▶ WHAT TO DO: Look through the data below. Collect every line where the word "pompa" occurs.

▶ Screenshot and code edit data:
*** Begin section ***

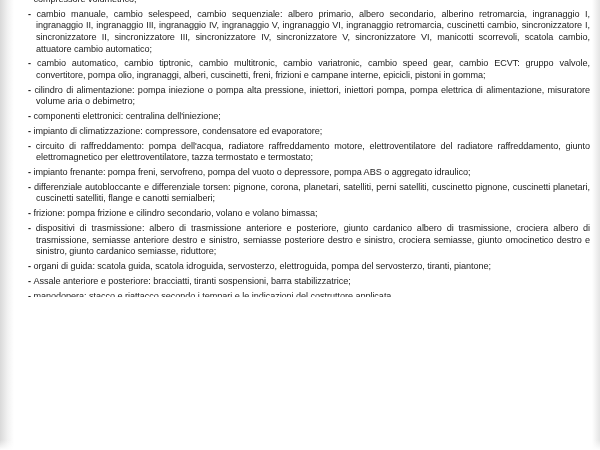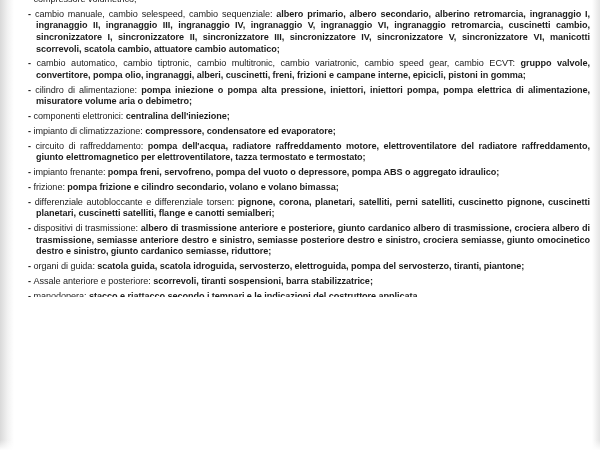--- a/index.html
+++ b/index.html
@@ -48,7 +48,7 @@
     font-weight: normal;
   }
   .rest {
-    font-weight: bold;
+    font-weight: normal;
   }
   .edge-left {
     position: absolute;

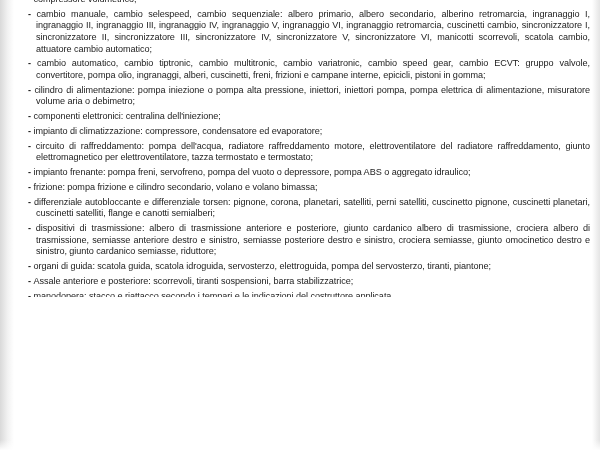--- a/index.html
+++ b/index.html
@@ -123,11 +123,11 @@
     </p>
 
     <p class="item">
-      <span class="dash">- </span><span class="lead">frizione:</span><span class="rest"> pompa frizione e cilindro secondario, volano e volano bimassa;</span>
+      <span class="dash">- </span><span class="lead">differenziale autobloccante e differenziale torsen:</span><span class="rest"> pignone, corona, planetari, satelliti, perni satelliti, cuscinetto pignone, cuscinetti planetari, cuscinetti satelliti, flange e canotti semialberi;</span>
     </p>
 
     <p class="item">
-      <span class="dash">- </span><span class="lead">differenziale autobloccante e differenziale torsen:</span><span class="rest"> pignone, corona, planetari, satelliti, perni satelliti, cuscinetto pignone, cuscinetti planetari, cuscinetti satelliti, flange e canotti semialberi;</span>
+      <span class="dash">- </span><span class="lead">frizione:</span><span class="rest"> pompa frizione e cilindro secondario, volano e volano bimassa;</span>
     </p>
 
     <p class="item">

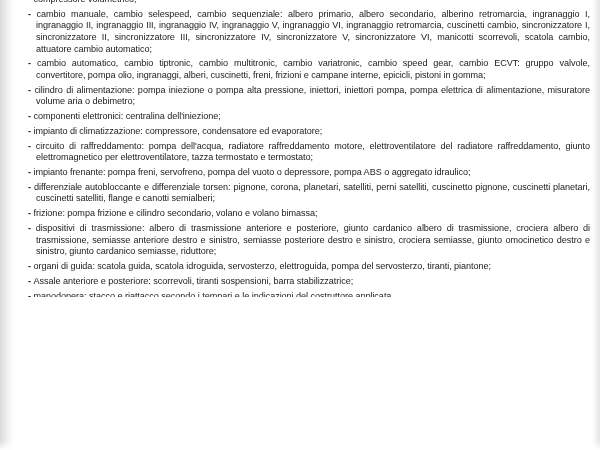--- a/index.html
+++ b/index.html
@@ -139,7 +139,7 @@
     </p>
 
     <p class="item">
-      <span class="dash">- </span><span class="lead">Assale anteriore e posteriore:</span><span class="rest"> scorrevoli, tiranti sospensioni, barra stabilizzatrice;</span>
+      <span class="dash">- </span><span class="lead">Assale anteriore e posteriore:</span><span class="rest"> bracciatti, tiranti sospensioni, barra stabilizzatrice;</span>
     </p>
 
     <p class="item clip-last">

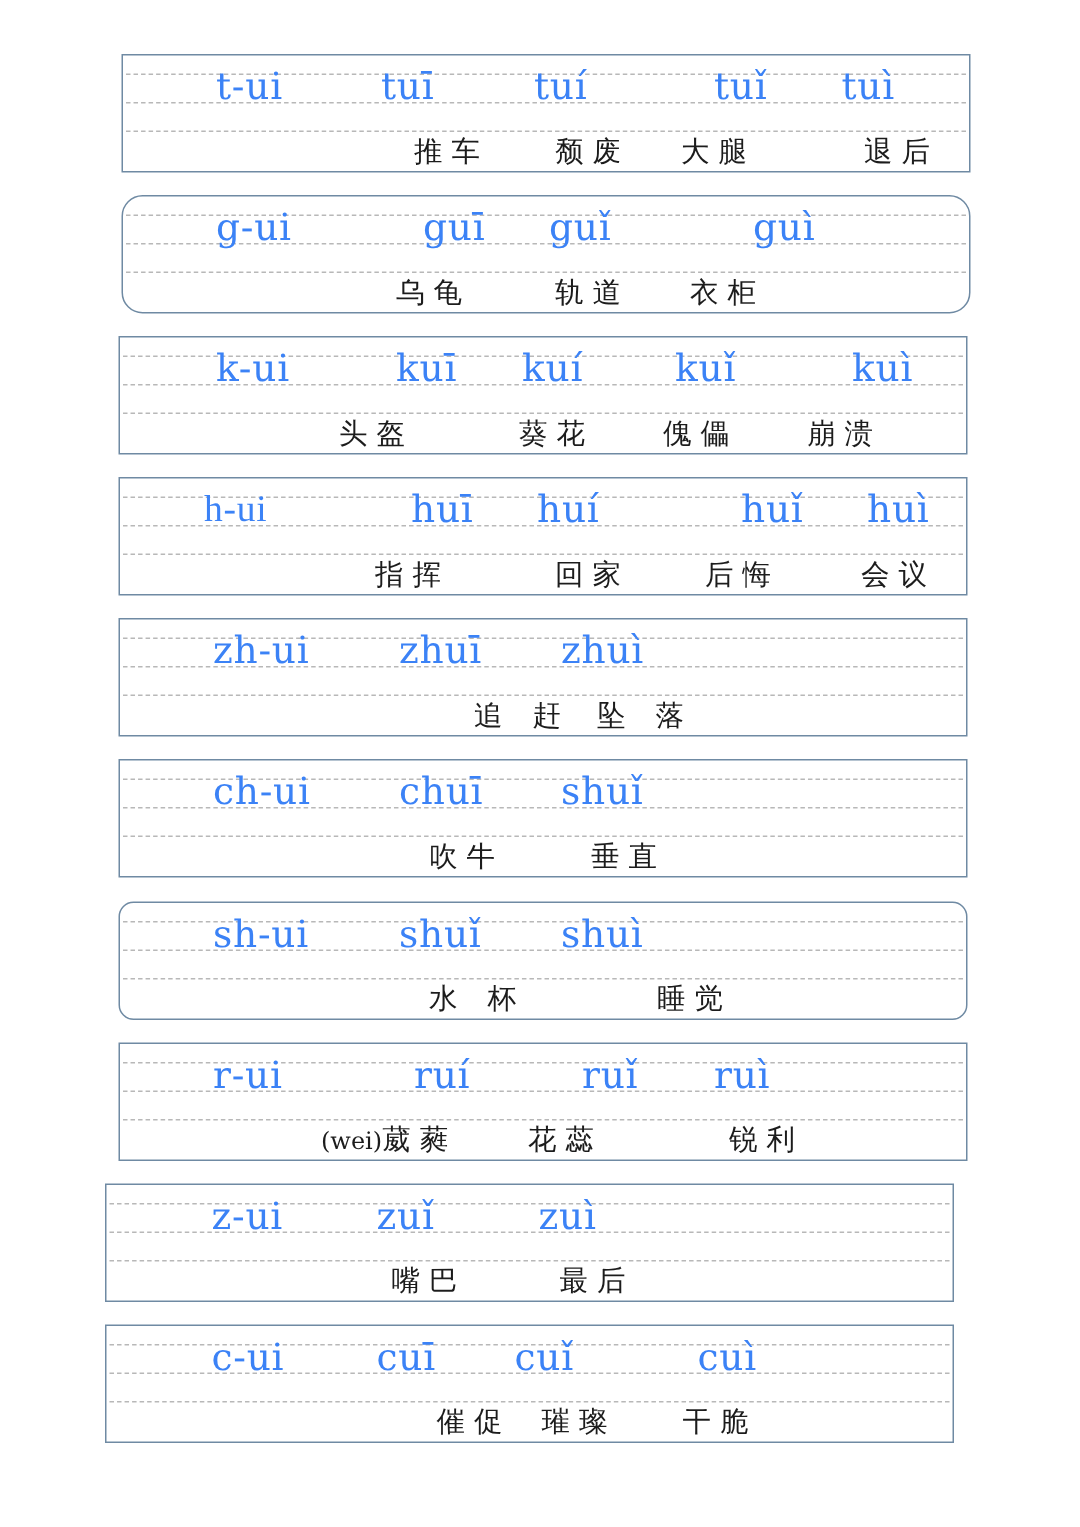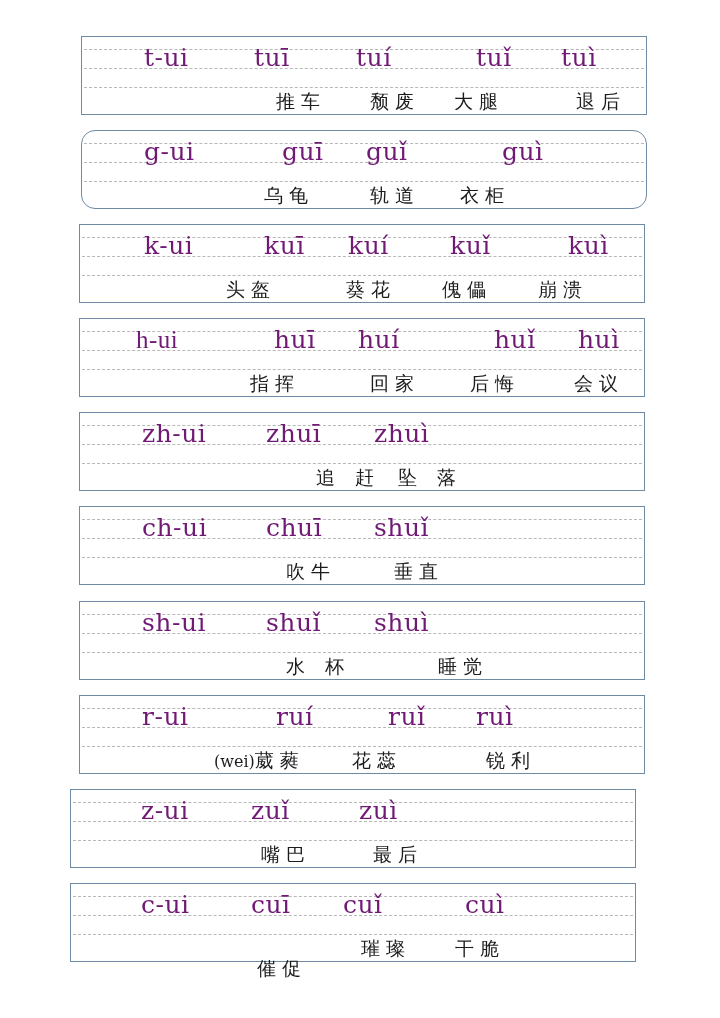--- a/index.html
+++ b/index.html
@@ -40,7 +40,7 @@
       font-size: 25px;
       line-height: 30px;
       white-space: nowrap;
-      color: #701a75;
+      color: #3b82f6;
       letter-spacing: 0.5px;
     }
     .hz {

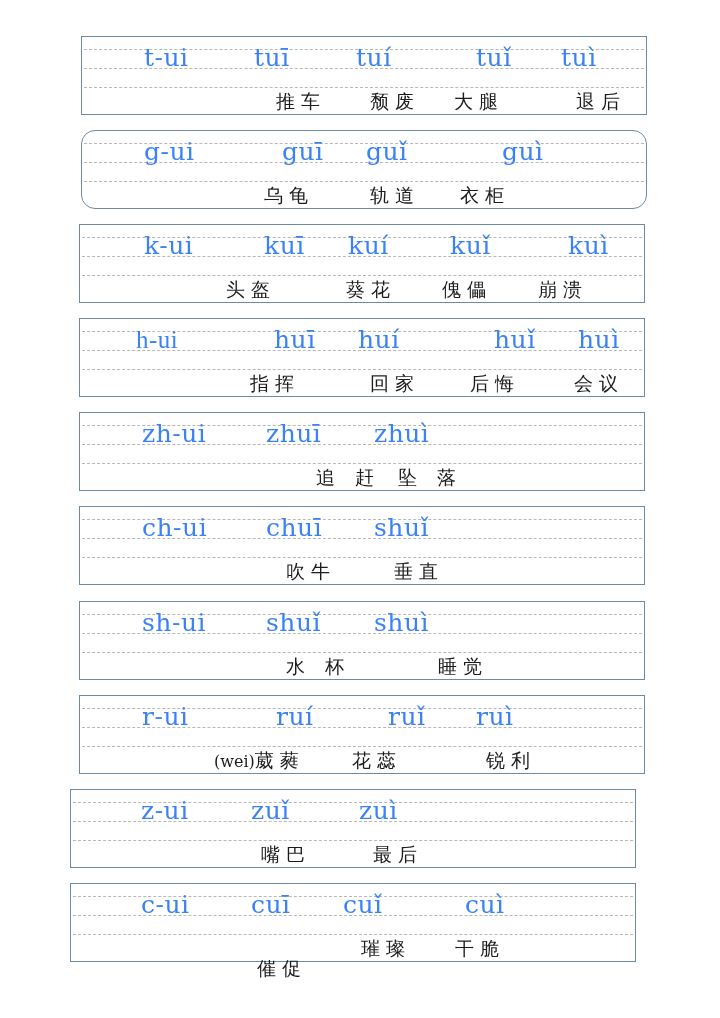--- a/index.html
+++ b/index.html
@@ -142,7 +142,7 @@
   <span class="hz" style="left:314px;">垂直</span>
 </div>
 
-<div class="card" style="left:79px; top:601px;">
+<div class="card" style="left:79px; top:601px;border-radius:10px;">
   <div class="dash d1"></div>
   <div class="dash d2"></div>
   <div class="dash d3"></div>

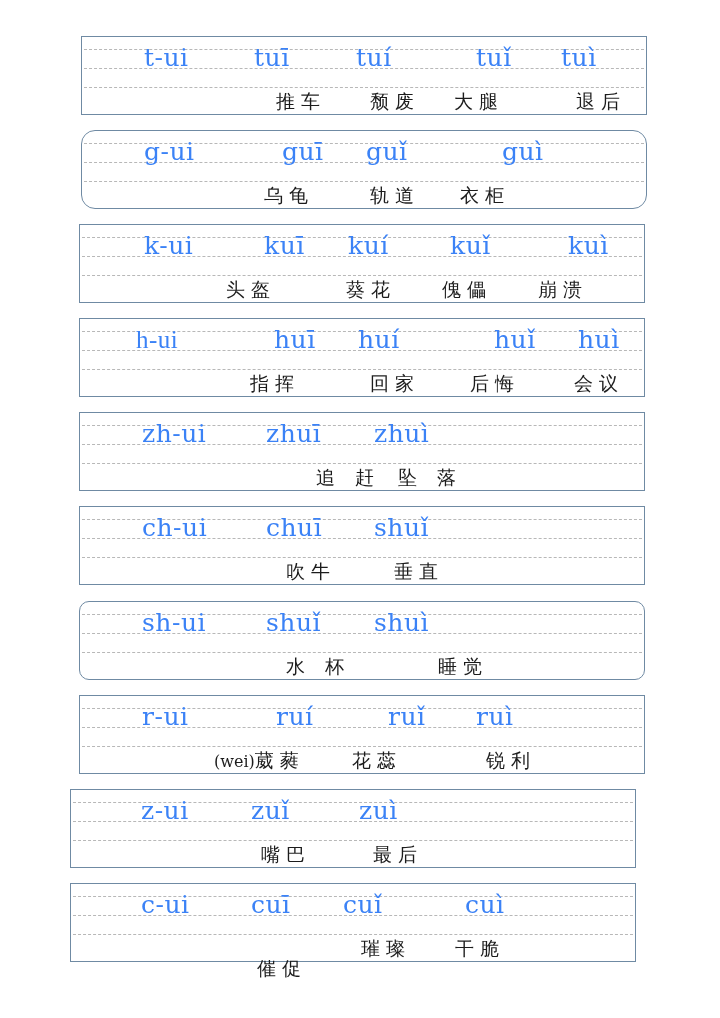--- a/index.html
+++ b/index.html
@@ -185,7 +185,7 @@
   <span class="py" style="left:180px;">cuī</span>
   <span class="py" style="left:272px;">cuǐ</span>
   <span class="py" style="left:394px;">cuì</span>
-  <span class="hz" style="left:186px;margin-top:20px;">催促</span>
+  <span class="hz" style="left:220px;">催促</span>
   <span class="hz" style="left:290px;">璀璨</span>
   <span class="hz" style="left:384px;">干脆</span>
 </div>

*** End section ***

▶ RESULT FOR THIS TASK:
-      <span class="dash">- </span><span class="lead">frizione:</span><span class="rest"> pompa frizione e cilindro secondario, volano e volano bimassa;</span>
+      <span class="dash">- </span><span class="lead">frizione:</span><span class="rest"> pompa frizione e cilindro secondario, volano e volano bimassa;</span>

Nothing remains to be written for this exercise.